(Moving this over to the user list as that's the appropriate list for
this question)
Do you get an error? We can't help you with only a "it didn't work" :)
I'd suggest that you try to narrow down the scope of the problem: is it
unique to Hive external tables? Can you use a different Hive
StorageHandler successfully (e.g. the HBaseStorageHandler)?
Finally, as you're using HDP, please also consider using their customer
support.
On 7/11/19 2:18 AM, 马士成 wrote:
Hello All,
In Apache Phoenix homepage, It shows two additional functions: Apache
Spark Integration and Phoenix Storage Handler for Apache Hive,
According the guidance, I can query phoenix table from beeline-cli, I
can load phoenix table as dataframe using Spark-sql.
So my question is :
Does Phoenix support spark-sql query the hive external table mapped from
Phoenix ?
I am working on hdp3.0 ( Phoenix 5.0 Hbase 2.0, Hive 3.1.0 ,Spark2.3.1
) and facing the issue as subject mentioned.

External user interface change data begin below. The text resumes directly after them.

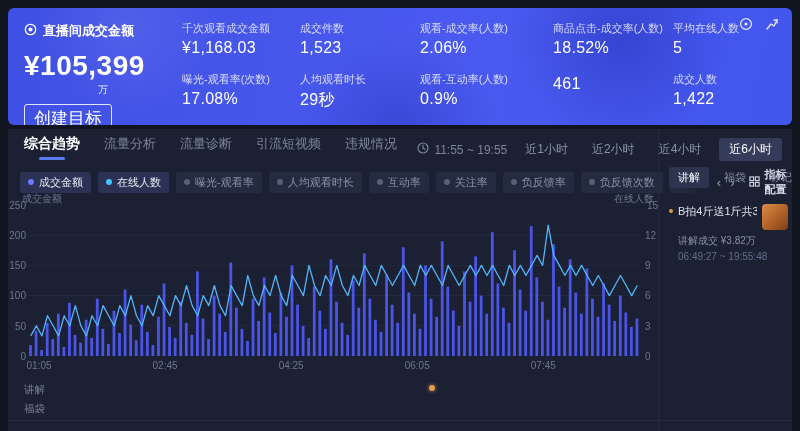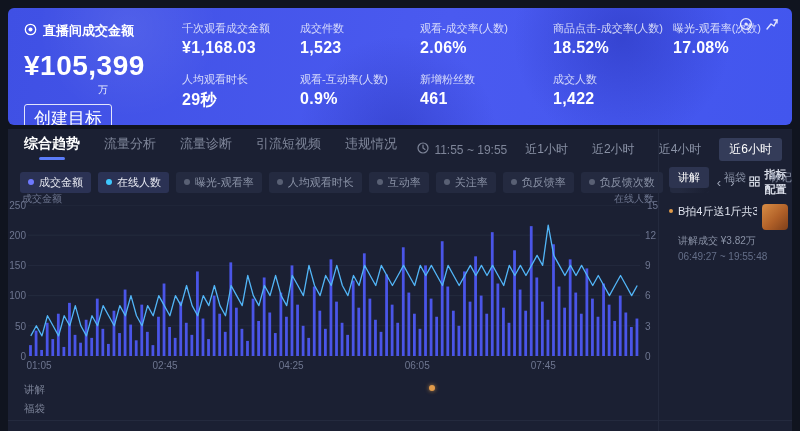--- a/index.html
+++ b/index.html
@@ -122,6 +122,10 @@
       <div>
           <div class="stat-label">商品点击-成交率(人数)</div>
           <div class="stat-value">18.52%</div>
+        </div>
+      <div>
+          <div class="stat-label">平均在线人数</div>
+          <div class="stat-value">5</div>
         </div>
       <div>
           <div class="stat-label">曝光-观看率(次数)</div>

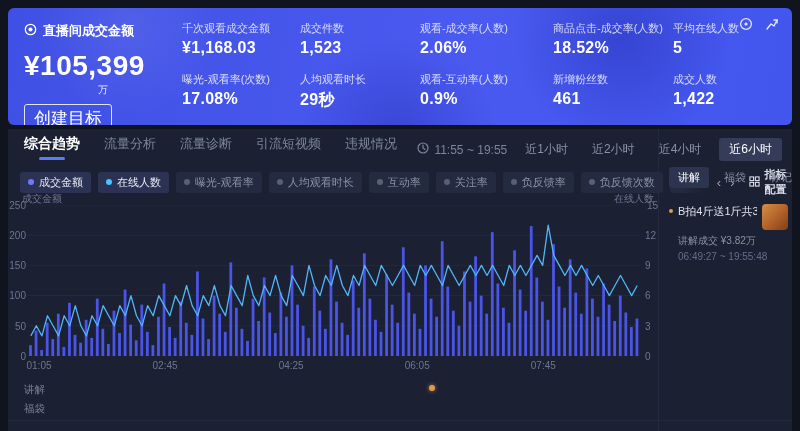--- a/index.html
+++ b/index.html
@@ -23,7 +23,7 @@
   .stats-grid { position:absolute; left:174px; top:13px; display:grid;
     grid-template-columns:118px 120px 133px 120px 100px; grid-row-gap:15px; }
   .stat-label { font-size:11px; color:rgba(255,255,255,.78); white-space:nowrap; }
-  .stat-value { font-size:16px; font-weight:bold; color:#fff; margin-top:3px; letter-spacing:.3px; }
+  .stat-value { font-size:16px; font-weight:normal; color:#fff; margin-top:3px; letter-spacing:.3px; }
   .banner-icons { position:absolute; right:12px; top:8px; display:flex; gap:10px; }
   .banner-icons span { width:16px; height:16px; display:flex; align-items:center; justify-content:center;
     opacity:.85; cursor:pointer; }

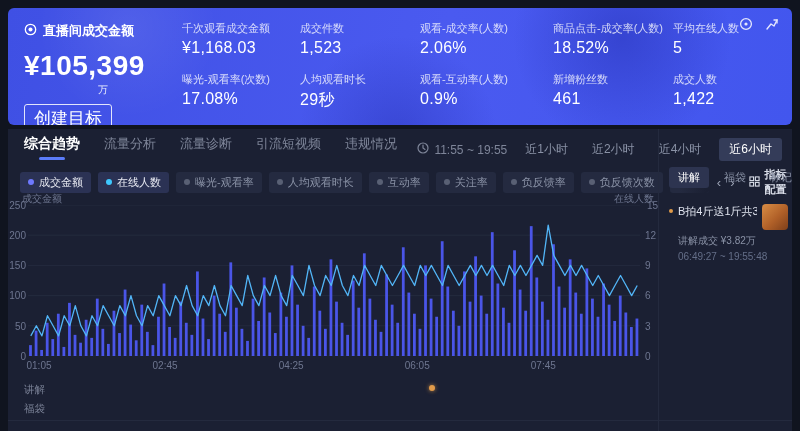--- a/index.html
+++ b/index.html
@@ -140,7 +140,6 @@
           <div class="stat-value">0.9%</div>
         </div>
       <div>
-          <div class="stat-label">新增粉丝数</div>
           <div class="stat-value">461</div>
         </div>
       <div>

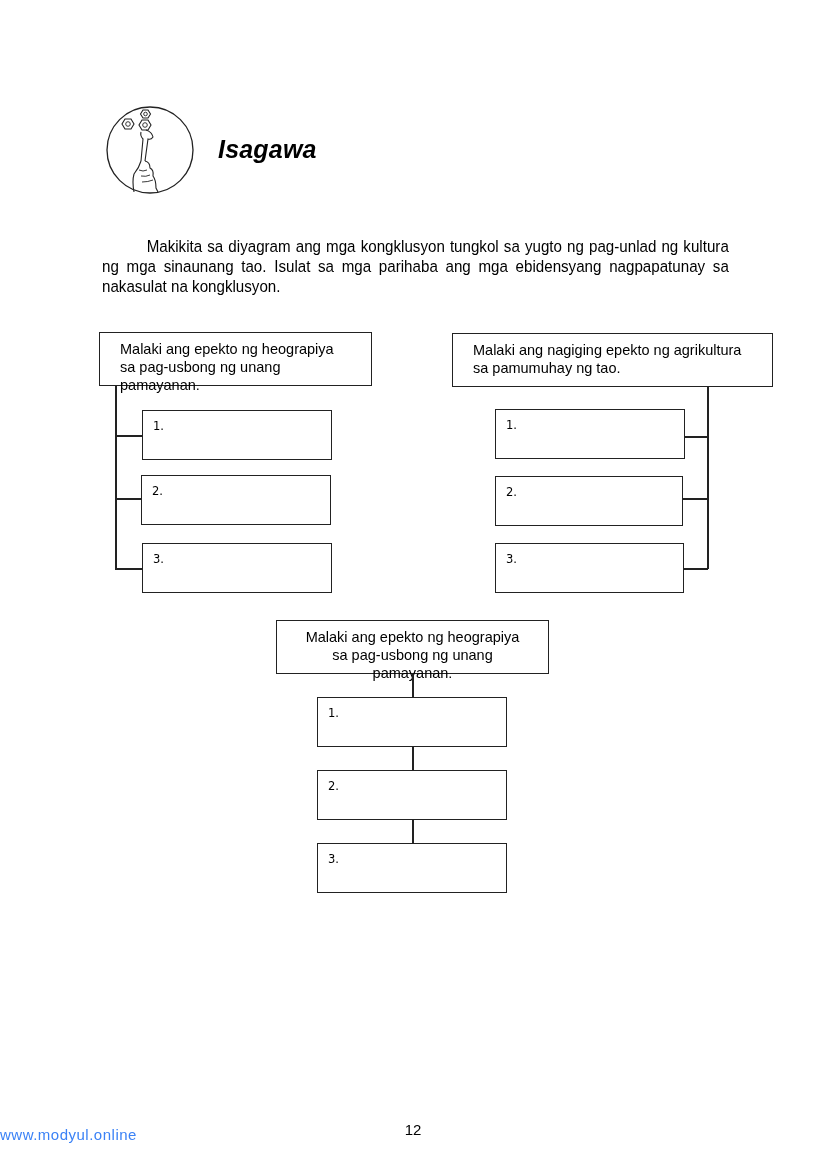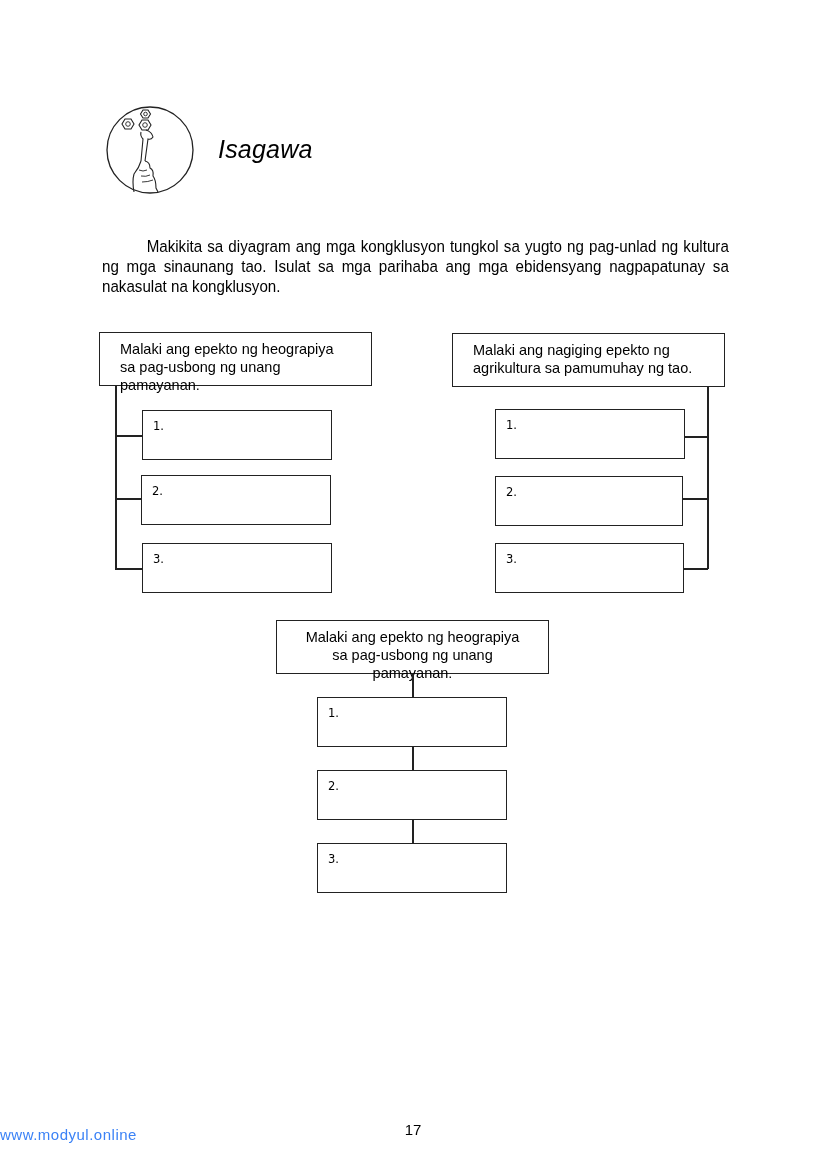--- a/index.html
+++ b/index.html
@@ -6,7 +6,7 @@
   body { width: 826px; height: 1169px; position: relative; overflow: hidden; font-family: "Liberation Sans", sans-serif; color: #000; }
   .abs { position: absolute; }
   .icon-circle { left: 106px; top: 106px; width: 88px; height: 88px; }
-  .title { left: 218px; top: 135px; font-size: 25px; font-weight: normal; font-style: italic; letter-spacing: 0.2px; }
+  .title { left: 218px; top: 135px; font-size: 25px; font-weight: bold; font-style: italic; letter-spacing: 0.2px; }
   .instructions { left: 102px; top: 236px; width: 627px; font-size: 16.3px; line-height: 20px; text-align: justify; font-family: "Liberation Sans", sans-serif; transform: scaleX(0.93); transform-origin: left top; width: 674px; }
   .instructions .indent { display: inline-block; width: 48px; }
   .box { position: absolute; border: 1.4px solid #222; box-sizing: border-box; background: #fff; }

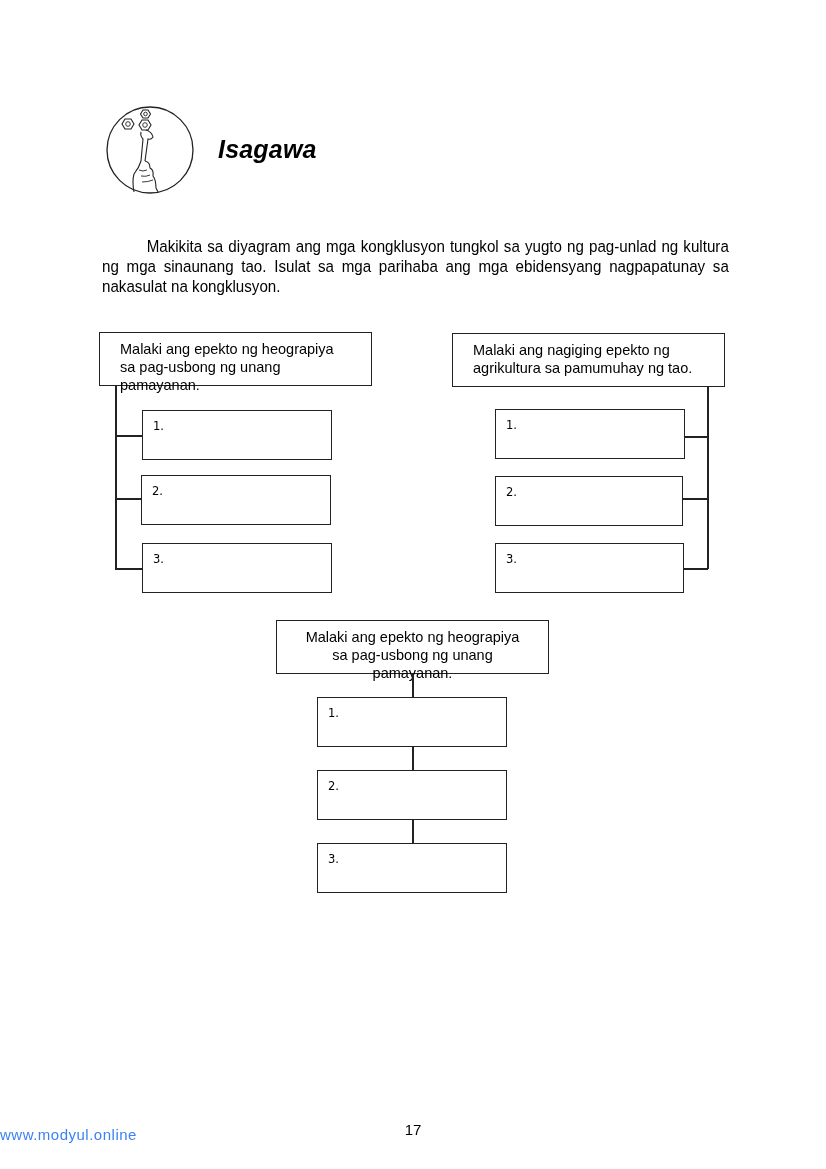--- a/index.html
+++ b/index.html
@@ -56,7 +56,7 @@
 </div>
 
 <div>
-  <div class="box head-box" style="left:452px; top:333px; width:273px; height:54px;">Malaki ang nagiging epekto ng agrikultura sa pamumuhay ng tao.</div>
+  <div class="box head-box" style="left:452px; top:333px; width:321px; height:54px;">Malaki ang nagiging epekto ng agrikultura sa pamumuhay ng tao.</div>
   <div class="line" style="left:707px; top:387px; width:1.5px; height:182px;"></div>
   <div class="line" style="left:684px; top:436px; width:24px; height:1.5px;"></div>
   <div class="line" style="left:683px; top:498px; width:25px; height:1.5px;"></div>

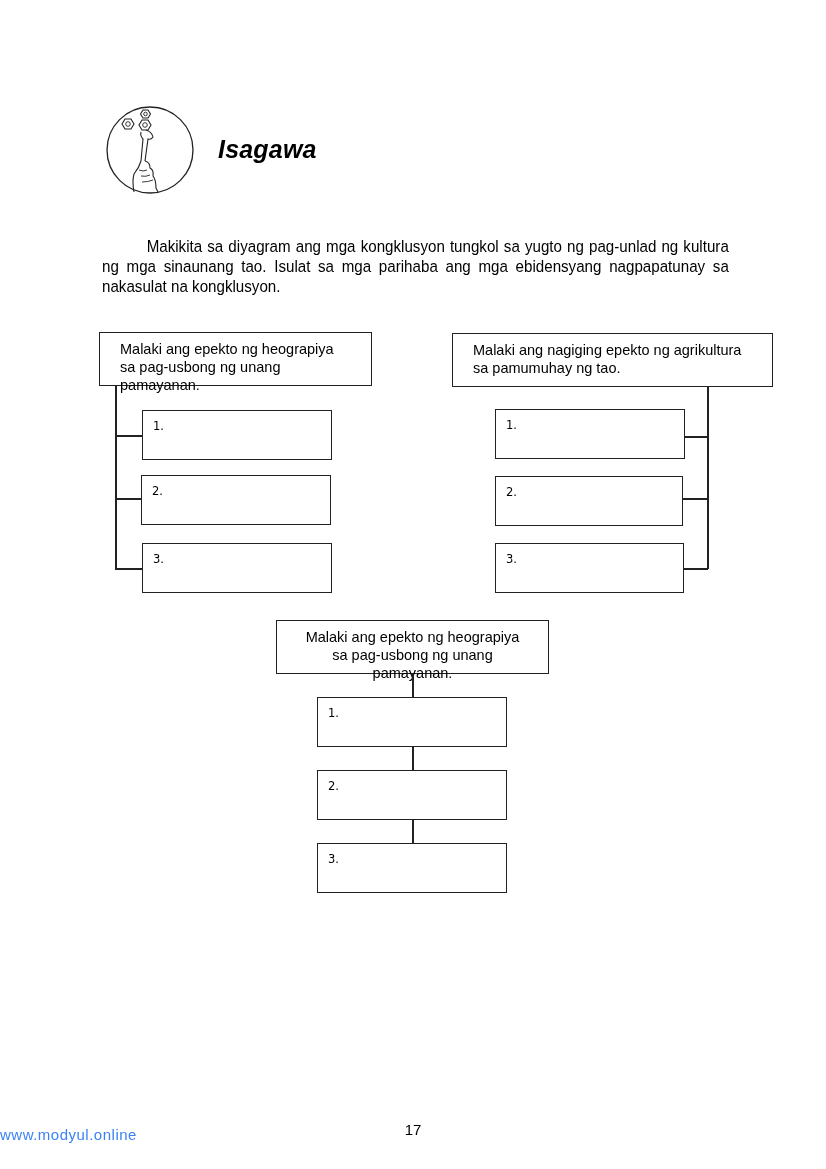--- a/index.html
+++ b/index.html
@@ -77,6 +77,6 @@
 </div>
 
 <div class="abs watermark">www.modyul.online</div>
-<div class="abs page-num">17</div>
+<div class="abs page-num">12</div>
 
 </body></html>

I tried to solve this problem but failed, I found some similar questions
on internet but the answers didn’t work for me.
My submit command :
spark-submit test3.py --jars \
/usr/hdp/current/phoenix-client/lib/phoenix-hive-5.0.0.3.0.0.0-1634.jar\
,/usr/hdp/current/phoenix-client/lib/hadoop-mapreduce-client-core.jar\
,/usr/hdp/current/phoenix-client/lib/phoenix-core-5.0.0.3.0.0.0-1634.jar\
,/usr/hdp/current/phoenix-client/lib/phoenix-spark-5.0.0.3.0.0.0-1634.jar\
,/usr/hdp/current/hive-client/lib/hive-metastore-3.1.0.3.0.0.0-1634.jar\
,/usr/hdp/current/hive-client/lib/hive-common-3.1.0.3.0.0.0-1634.jar\
,/usr/hdp/current/hive-client/lib/hbase-client-2.0.0.3.0.0.0-1634.jar\
,/usr/hdp/current/hive-client/lib/hbase-mapreduce-2.0.0.3.0.0.0-1634.jar\
,/usr/hdp/current/hive-client/lib/hive-serde-3.1.0.3.0.0.0-1634.jar\
,/usr/hdp/current/hive-client/lib/hive-shims-3.1.0.3.0.0.0-1634.jar
Log attached and Demo code as below:
from pyspark.sql import SparkSession
if __name__ == '__main__':
spark = SparkSession.builder \
.appName("test") \
.enableHiveSupport() \
.getOrCreate()
df= spark.sql("select count(*) from ajmide_dw.part_device")
df.show()
Similar Issues:
https://community.hortonworks.com/questions/140097/facing-issue-from-spark-sql.html
https://stackoverflow.com/questions/51501044/unable-to-access-hive-external-tables-from-spark-shell
Any comment or suggestion is appreciated!
Thanks,
Shi-Cheng, Ma